COVID-19 Vaccines for Optimizing Immunity in the Upper Respiratory Tract

Comment: Nice article – well-structured and informative. The author did not touch unresolved topics to avoid long review process and get the article published sooner than later. But this turns the article into a cake without the icing. I would encourage author to add at least one of the following scientific challenges to the article:
- mucosal immunity in the URT is primarily mechanistic/physical barrier – nasal hairs, mucus produced by goblet cells, ciliary beating of motile cilia, etc. and only a secondary – immunologic barrier, for maintenance of bodily integrity. This makes any inoculation strategies irrelevant because role of immunological barrier plays a non-essential role in maintaining of bodily integrity against external pathogens, when anti-septic nasal or oral sprays (hypertonic saline, hydrogen peroxide, povidone iodine, nitric oxide, etc.) are more potent agents than any vaccine no matter what vaccination strategy is used (prime and spike, prime and pull, for instance) or what adjuvants are added;
- olfactory mucosa is distinct immunological department from systemic immunity separated by blood-endothelial barrier, which restricts monomeric Abs reaching mucosa of the URT. Even those Abs from the circulation that reach the mucosa of the URT have short half-live and poor neutralising capacity in comparison to polymeric secretory IgA produced by tissue resident B cells there;
- best mucosal immunity is in those having an innate immunity in good shape.
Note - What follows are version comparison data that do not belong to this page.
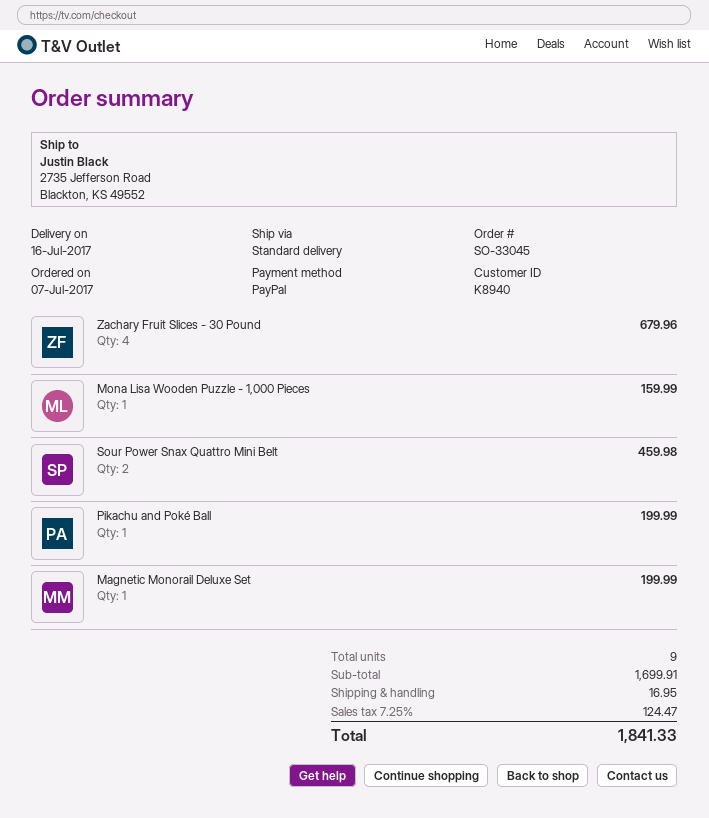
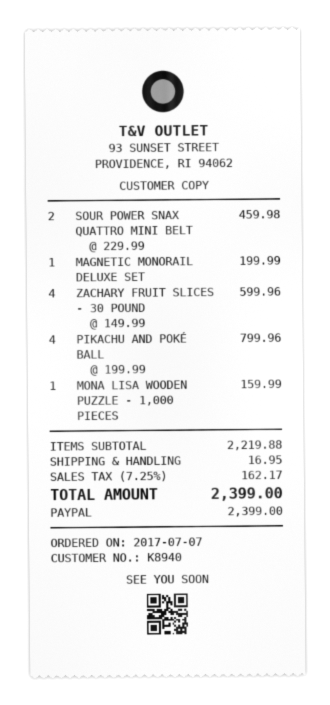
Zachary Fruit Slices - 30 Pound: 4 for 679.96 -> 4 for 599.96
Pikachu and Poké Ball: 1 for 199.99 -> 4 for 799.96
subtotal: 1699.91 -> 2219.88
tax: 7.25% = 124.47 -> 7.25% = 162.17
total: 1841.33 -> 2399.00

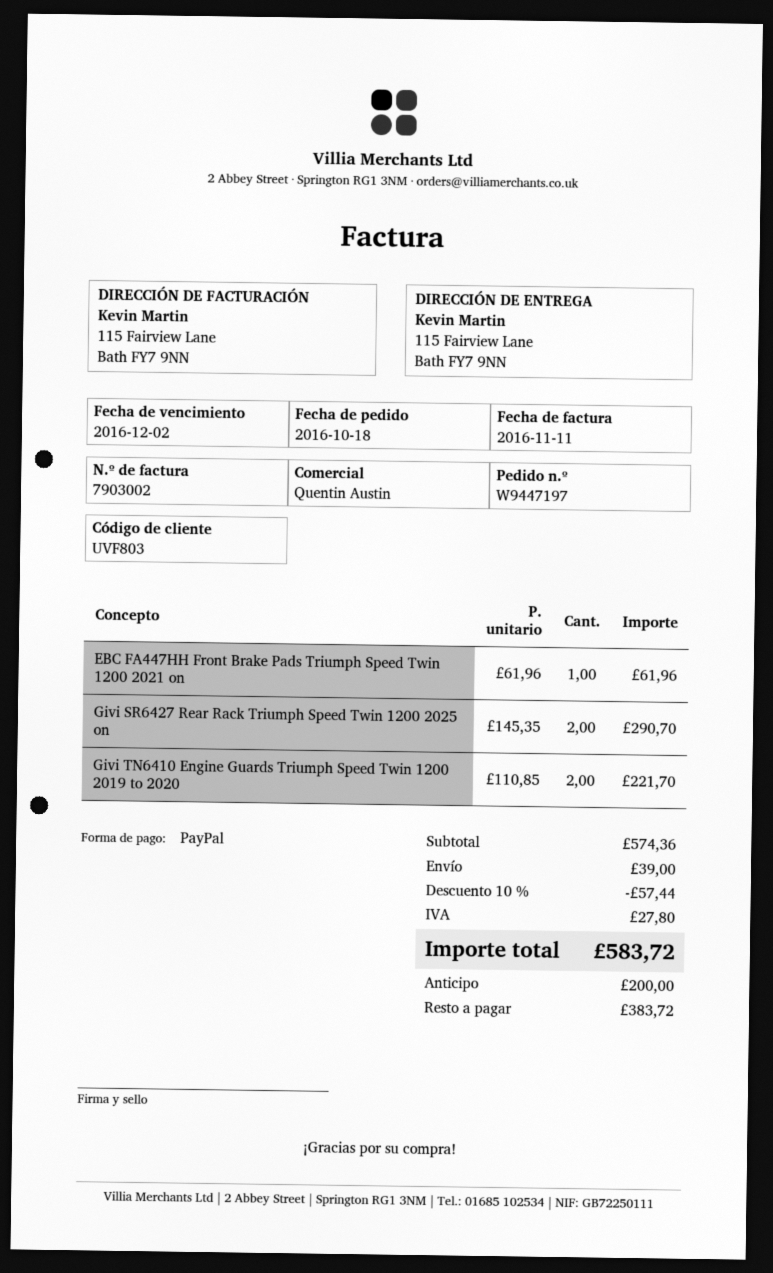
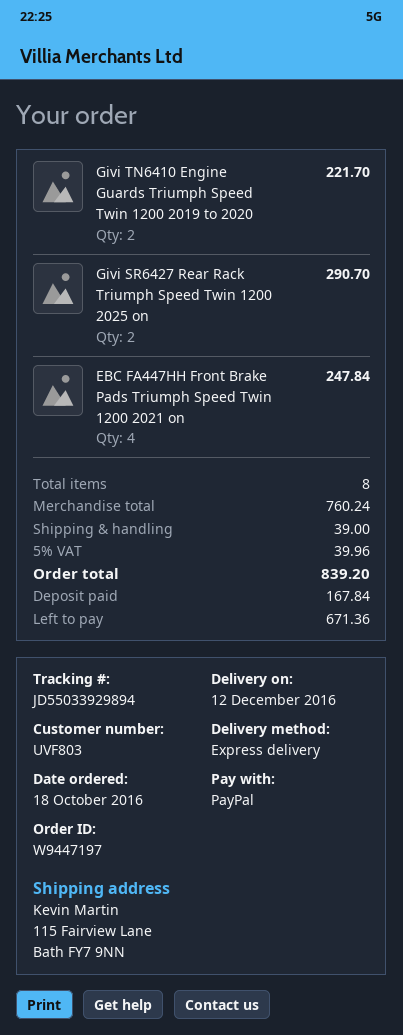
EBC FA447HH Front Brake Pads Triumph Speed Twin 1200 2021 on: 1 for 61.96 -> 4 for 247.84
subtotal: 574.36 -> 760.24
discount: 10% = 57.44 -> none
tax: 27.80 -> 39.96
total: 583.72 -> 839.20
deposit: 200.00 -> 167.84
balance: 383.72 -> 671.36

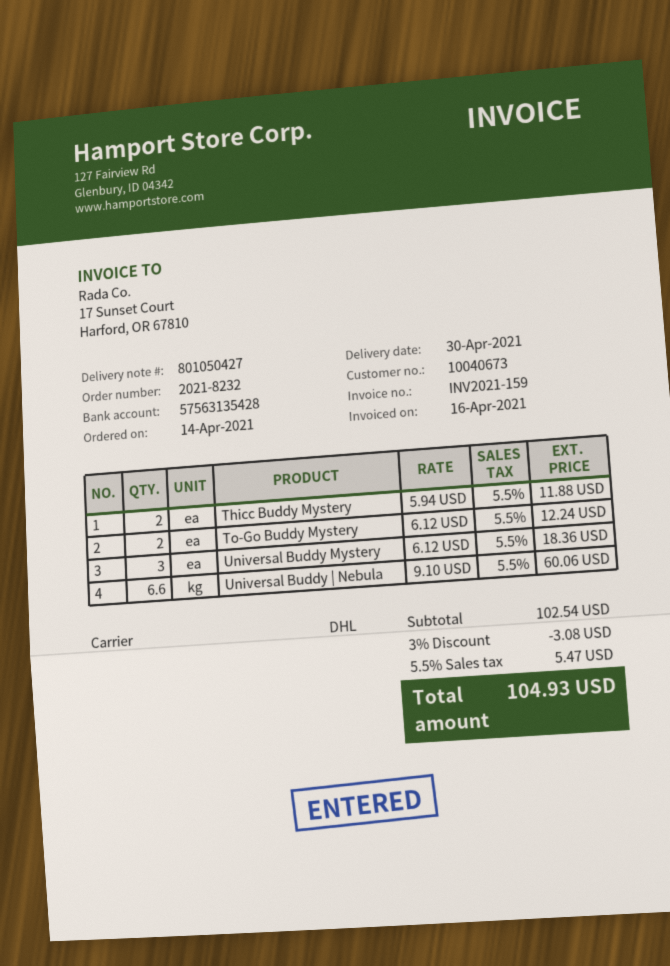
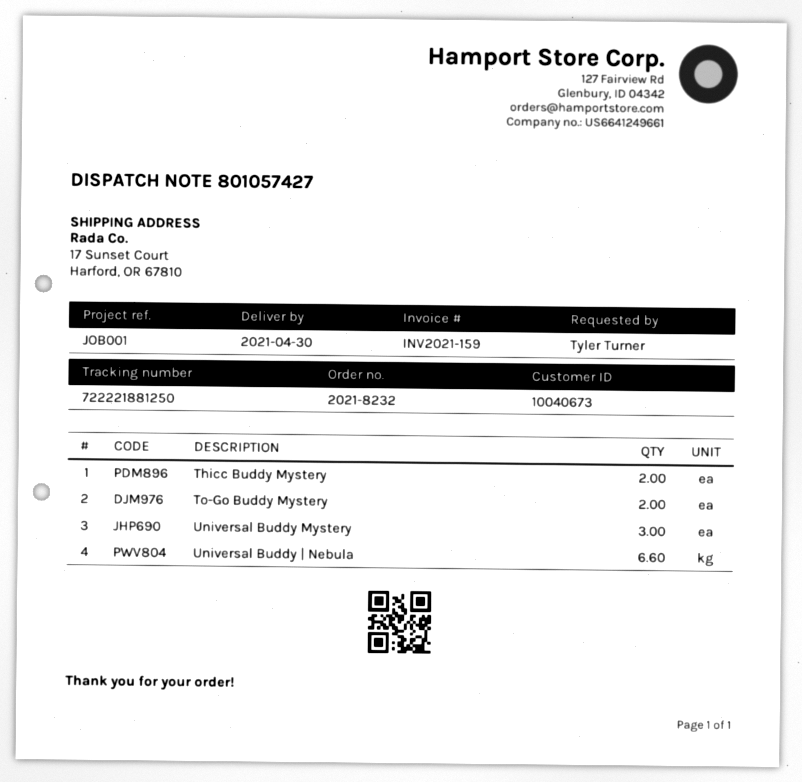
delivery note number: 801050427 -> 801057427

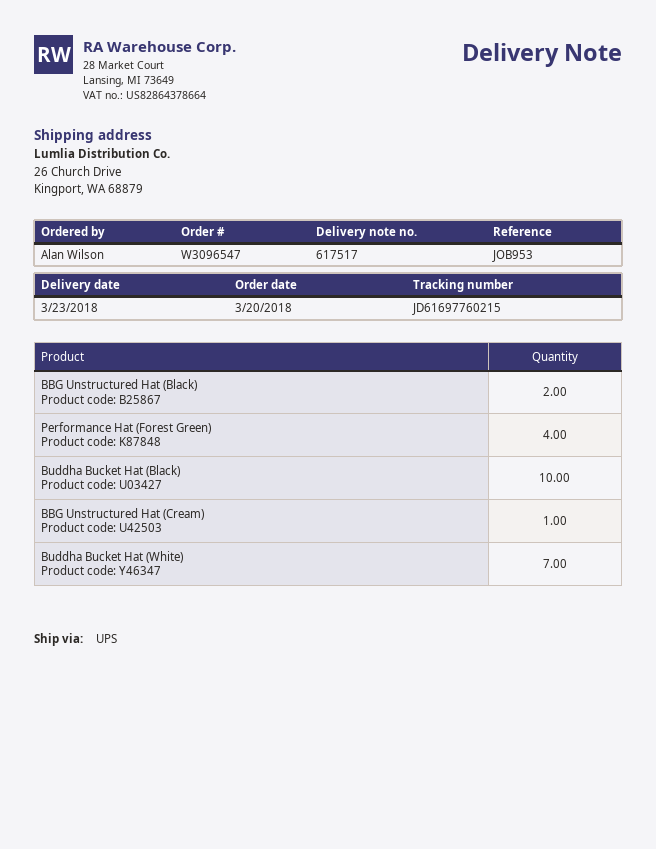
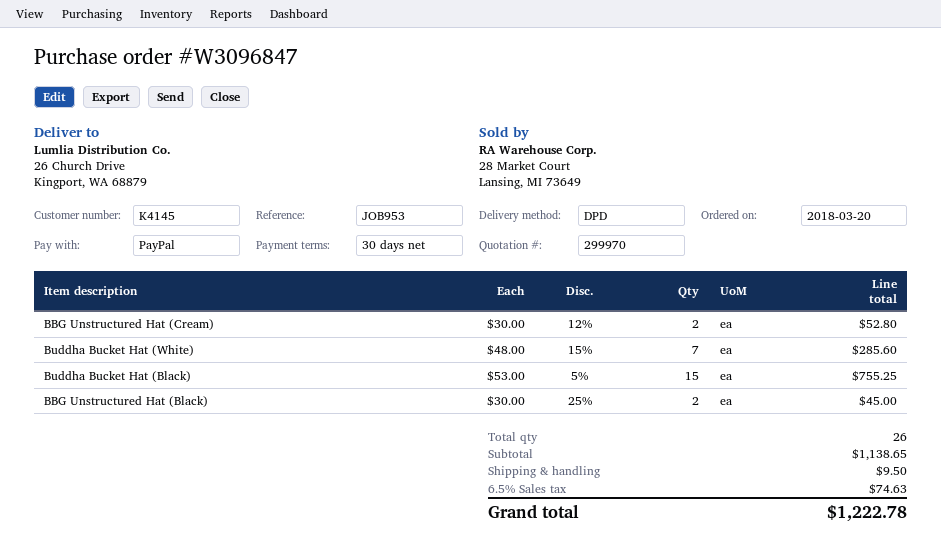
order number: W3096547 -> W3096847
shipping method: UPS -> DPD
Performance Hat (Forest Green): 4 -> none
Buddha Bucket Hat (Black): 10 -> 15
BBG Unstructured Hat (Cream): 1 -> 2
It is not adaptive immunity that constitutes effective immunity in the URT. Therefore, vaccines that induce high titter of poly-specific Abs, non-antigen specific effector cells and otherwise trains innate immunity are more potent for inducing effective immune response in the URT (e.g. BCG, BPZE1 vaccines). Why would anyone then spend efforts in vain for development and administering parenteral antigen-specific vaccine against airborne respiratory pathogen?